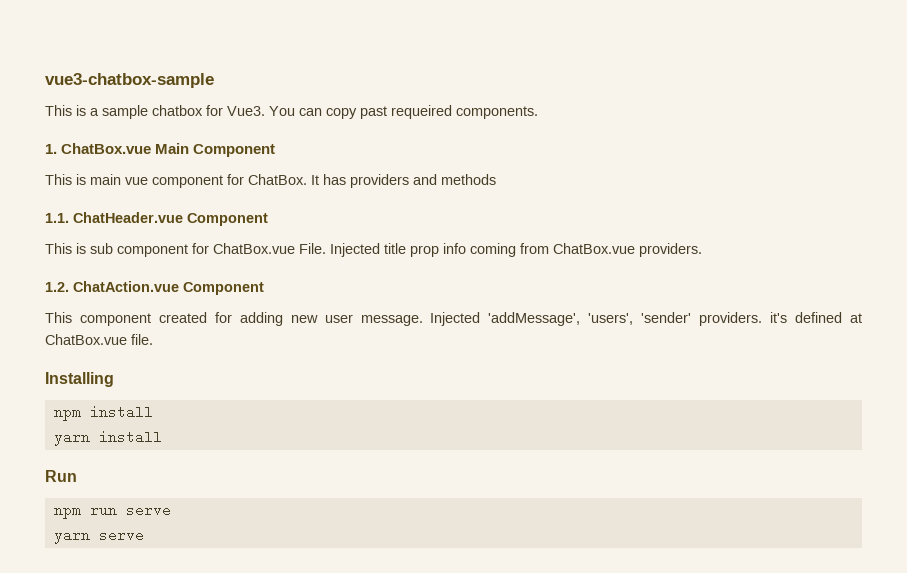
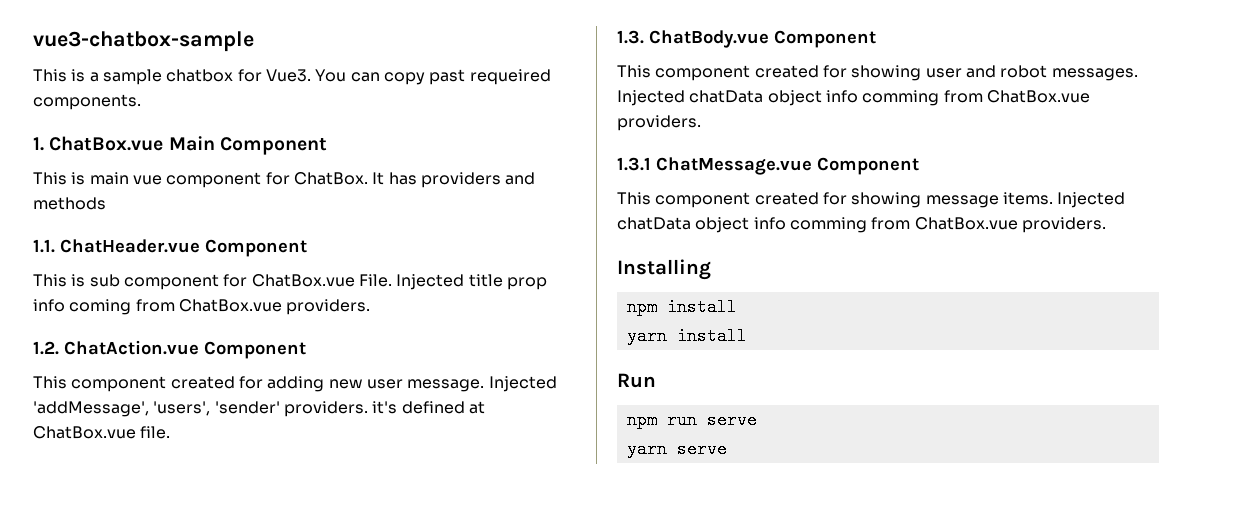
(153, 339) none -> [617,30,876,48] [617,65,1138,81] [617,90,1090,106] [617,115,701,131] [617,157,919,175] [617,192,1126,208] [617,217,1106,233] // 1.3. ChatBody.vue Component // This component created for showing user and robot messages. Injected chatData object info comming from ChatBox.vue providers. // 1.3.1 ChatMessage.vue Component // This component created for showing message items. Injected chatData object info comming from ChatBox.vue providers.

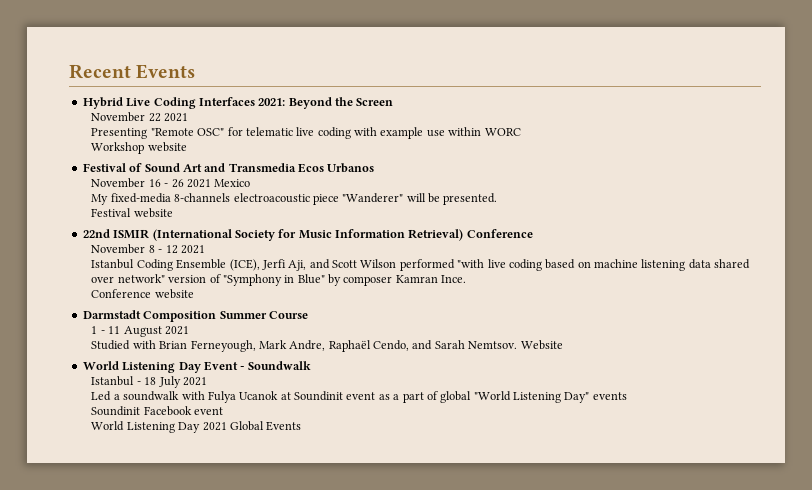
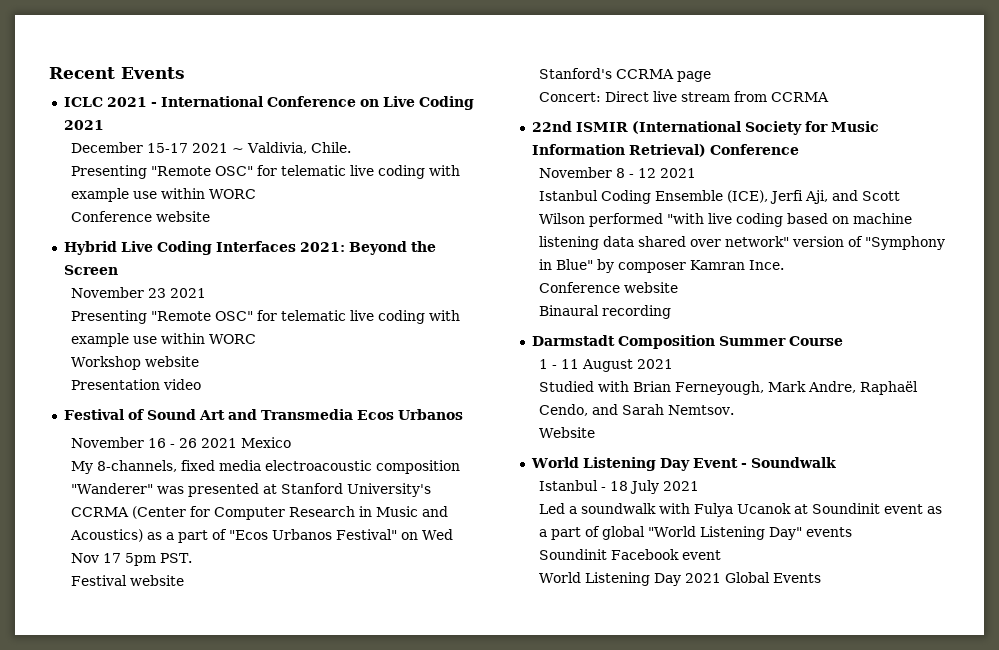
(196, 71) none -> [63,96,474,110] [63,120,104,130] [71,142,352,154] [71,165,461,179] [71,188,257,202] [71,211,211,222] // ICLC 2021 - International Conference on Live Coding 2021 // December 15-17 2021 ~ Valdivia, Chile. // Presenting "Remote OSC" for telematic live coding with example use within WORC // Conference website
[148,113,161,122] 22 -> [148,288,167,298] 23
(187, 147) none -> [71,379,202,390] // Presentation video
[110,193,498,205] [91,208,173,218] fixed-media 8-channels electroacoustic piece "Wanderer" will be presented. // Festival website -> [97,460,461,474] [71,483,432,497] [71,506,449,520] [70,529,454,543] [71,553,193,566] [71,575,185,586] [539,68,712,82] [539,91,830,102] 8-channels, fixed media electroacoustic composition "Wanderer" was presented at Stanford University's CCRMA (Center for Computer Research in Music and Acoustics) as a part of "Ecos Urbanos Festival" on Wed Nov 17 5pm PST. // Festival website // Stanford's CCRMA page // Concert: Direct live stream from CCRMA
(194, 294) none -> [539,305,672,319] // Binaural recording
(518, 345) none -> (735, 410) //

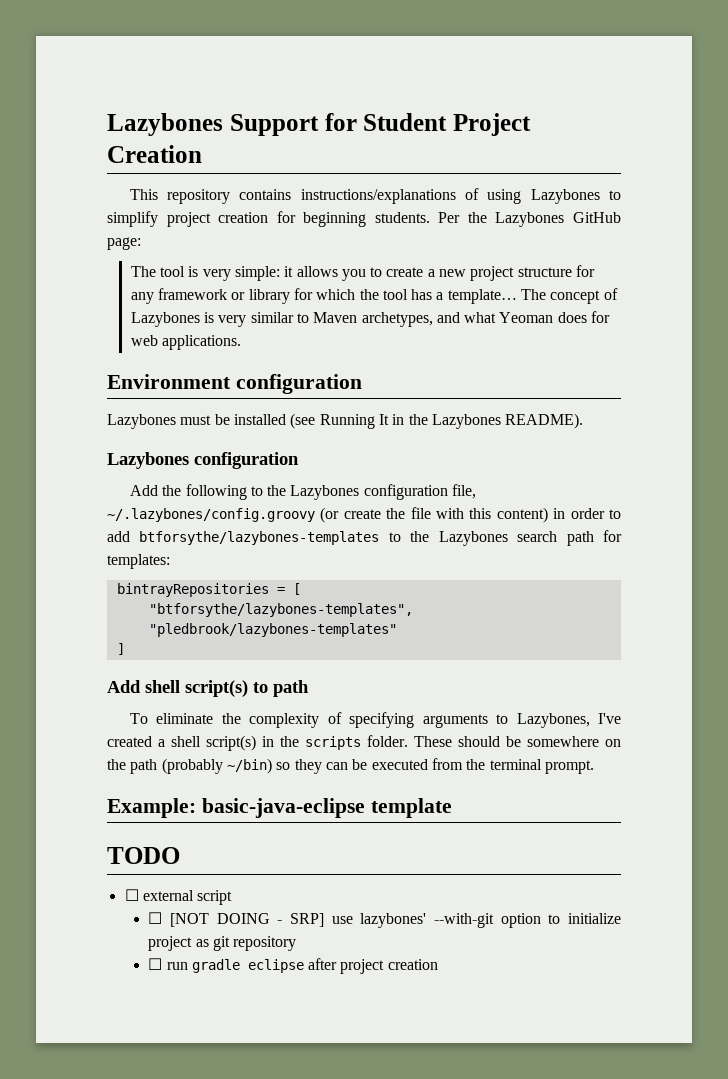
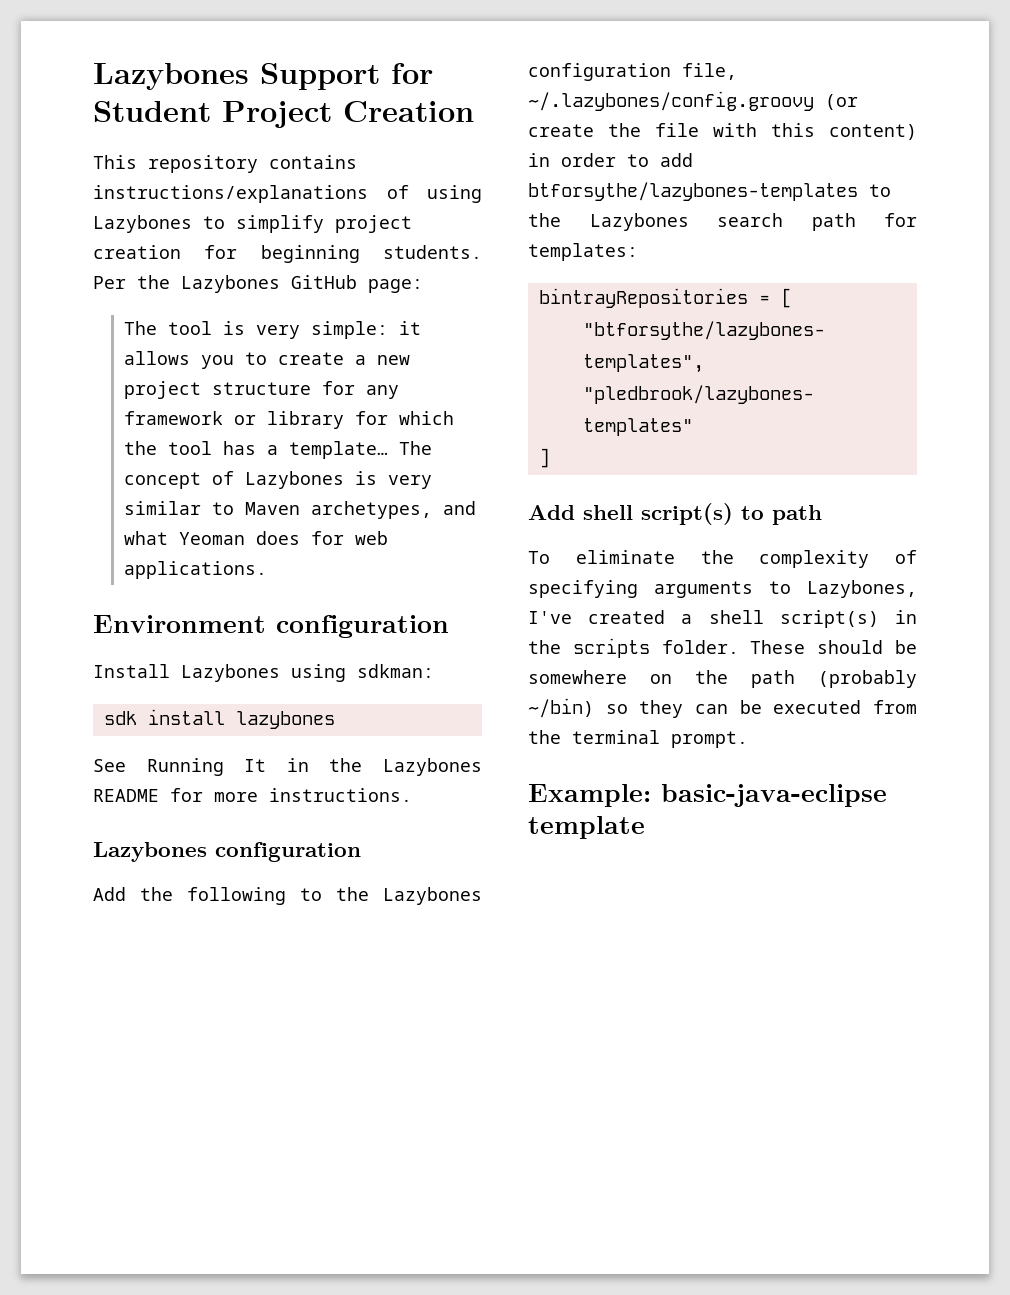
[107,413,316,429] Lazybones must be installed (see -> [93,664,434,682] [103,709,335,729] [93,759,126,772] Install Lazybones using sdkman: // sdk install lazybones // See
[505,413,584,429] README). -> [93,788,412,802] README for more instructions.
[107,847,180,864] [124,889,233,905] [148,912,622,928] [148,936,297,951] [148,958,438,974] // TODO // ☐ external script // ☐ [NOT DOING - SRP] use lazybones' --with-git option to initialize project as git repository // ☐ run gradle eclipse after project creation -> (645, 827) none

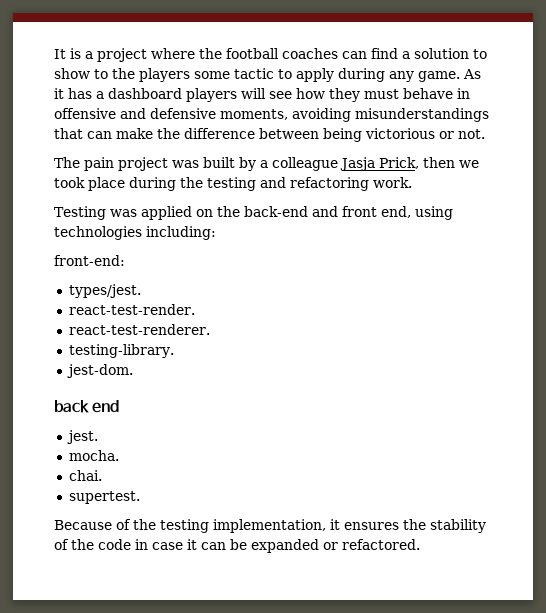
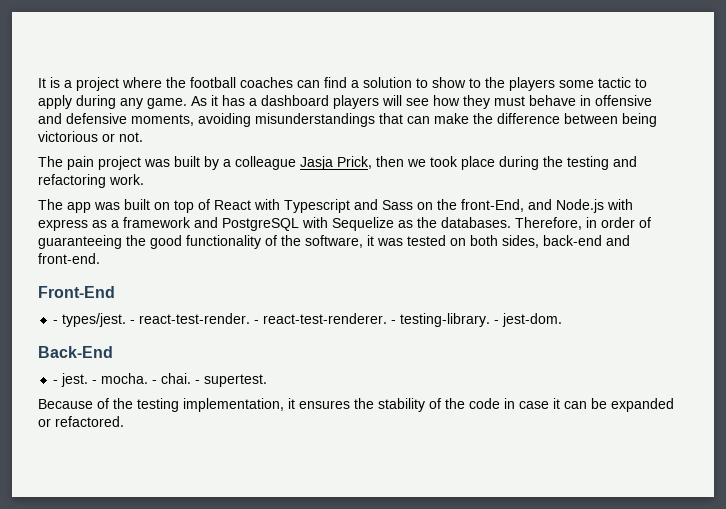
[54,206,453,220] [54,226,216,240] [54,255,125,266] Testing was applied on the back-end and front end, using technologies including: // front-end: // -> [38,199,633,213] [38,217,651,231] [38,235,630,249] [38,253,100,264] [38,286,115,298] [53,320,59,324] The app was built on top of React with Typescript and Sass on the front-End, and Node.js with express as a framework and PostgreSQL with Sequelize as the databases. Therefore, in order of guaranteeing the good functionality of the software, it was tested on both sides, back-end and front-end. // Front-End // -
(141, 291) // -> [130,320,136,324] -
(195, 309) // -> [254,320,260,324] -
(210, 329) // -> [391,320,397,324] -
(174, 351) // -> [494,320,500,324] -
[54,400,120,413] back end // -> [38,346,113,358] [53,380,59,384] Back-End // -
(98, 437) // -> [92,380,98,384] -
(119, 455) // -> [152,380,158,384] -
(102, 475) // -> [195,380,201,384] -

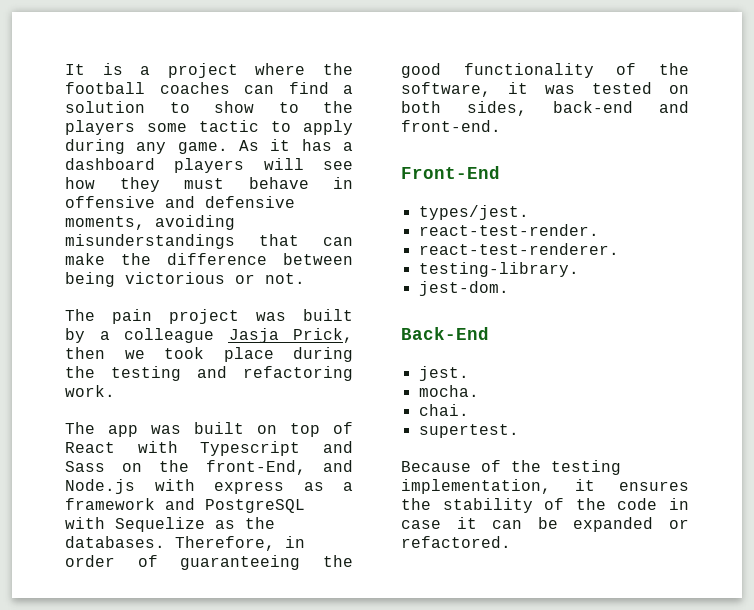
[53,320,59,324] - -> (500, 172) none
[130,320,136,324] - -> (529, 212) //
[254,320,260,324] - -> (599, 230) //
[391,320,397,324] - -> (619, 249) //
[494,320,500,324] - -> (579, 269) //
[53,380,59,384] - -> (489, 333) none
[92,380,98,384] - -> (469, 373) //
[152,380,158,384] - -> (479, 391) //
[195,380,201,384] - -> (469, 410) //

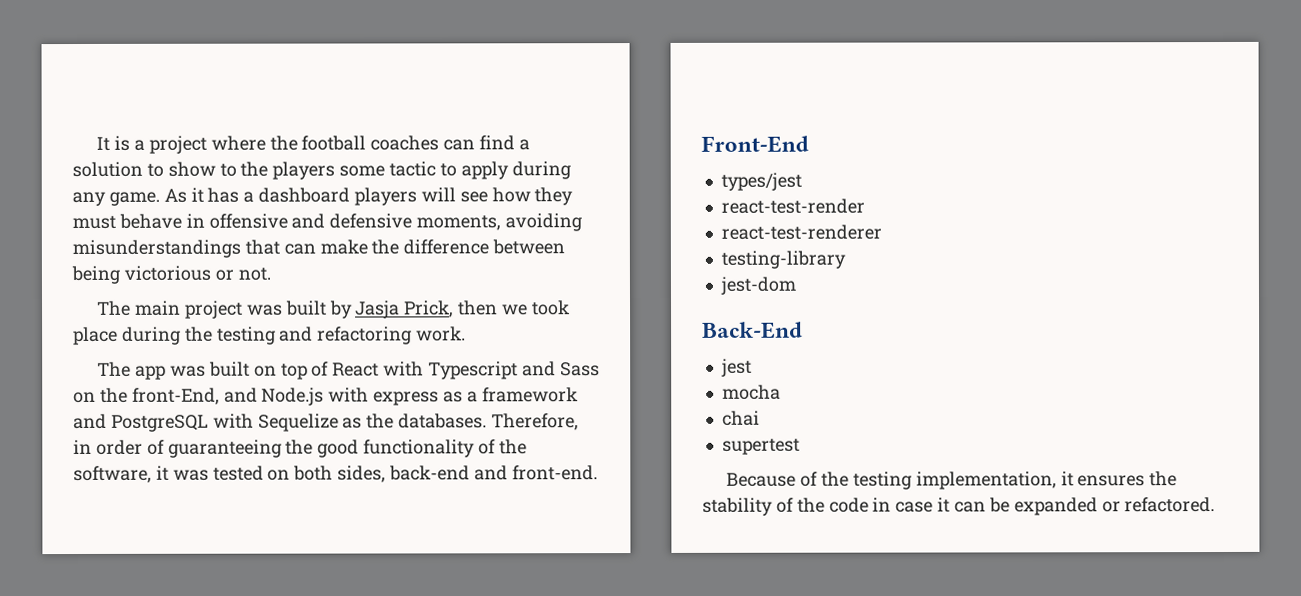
[112,309,152,324] pain -> [135,300,182,316] main
[99,328,214,343] a colleague -> (353, 309) none
[418,205,529,220] [418,224,599,236] [418,243,619,255] [418,262,579,277] [418,281,509,296] [401,327,489,340] [418,366,469,381] [418,385,479,397] [418,404,469,416] [418,424,519,438] types/jest. // react-test-render. // react-test-renderer. // testing-library. // jest-dom. // Back-End // jest. // mocha. // chai. // supertest. -> [720,172,802,191] [720,198,865,214] [720,224,882,240] [720,250,846,269] [719,276,796,295] [702,321,803,339] [720,358,752,377] [721,384,781,400] [721,410,760,426] [721,438,800,455] types/jest // react-test-render // react-test-renderer // testing-library // jest-dom // Back-End // jest // mocha // chai // supertest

§

Your goal: In the records above, find the line with "[152,380,158,384] - -> (479, 391) //" and copy from it through the last line exactly, without the pictures.

Solution for this problem:
[152,380,158,384] - -> (479, 391) //
[195,380,201,384] - -> (469, 410) //

[112,309,152,324] pain -> [135,300,182,316] main
[99,328,214,343] a colleague -> (353, 309) none
[418,205,529,220] [418,224,599,236] [418,243,619,255] [418,262,579,277] [418,281,509,296] [401,327,489,340] [418,366,469,381] [418,385,479,397] [418,404,469,416] [418,424,519,438] types/jest. // react-test-render. // react-test-renderer. // testing-library. // jest-dom. // Back-End // jest. // mocha. // chai. // supertest. -> [720,172,802,191] [720,198,865,214] [720,224,882,240] [720,250,846,269] [719,276,796,295] [702,321,803,339] [720,358,752,377] [721,384,781,400] [721,410,760,426] [721,438,800,455] types/jest // react-test-render // react-test-renderer // testing-library // jest-dom // Back-End // jest // mocha // chai // supertest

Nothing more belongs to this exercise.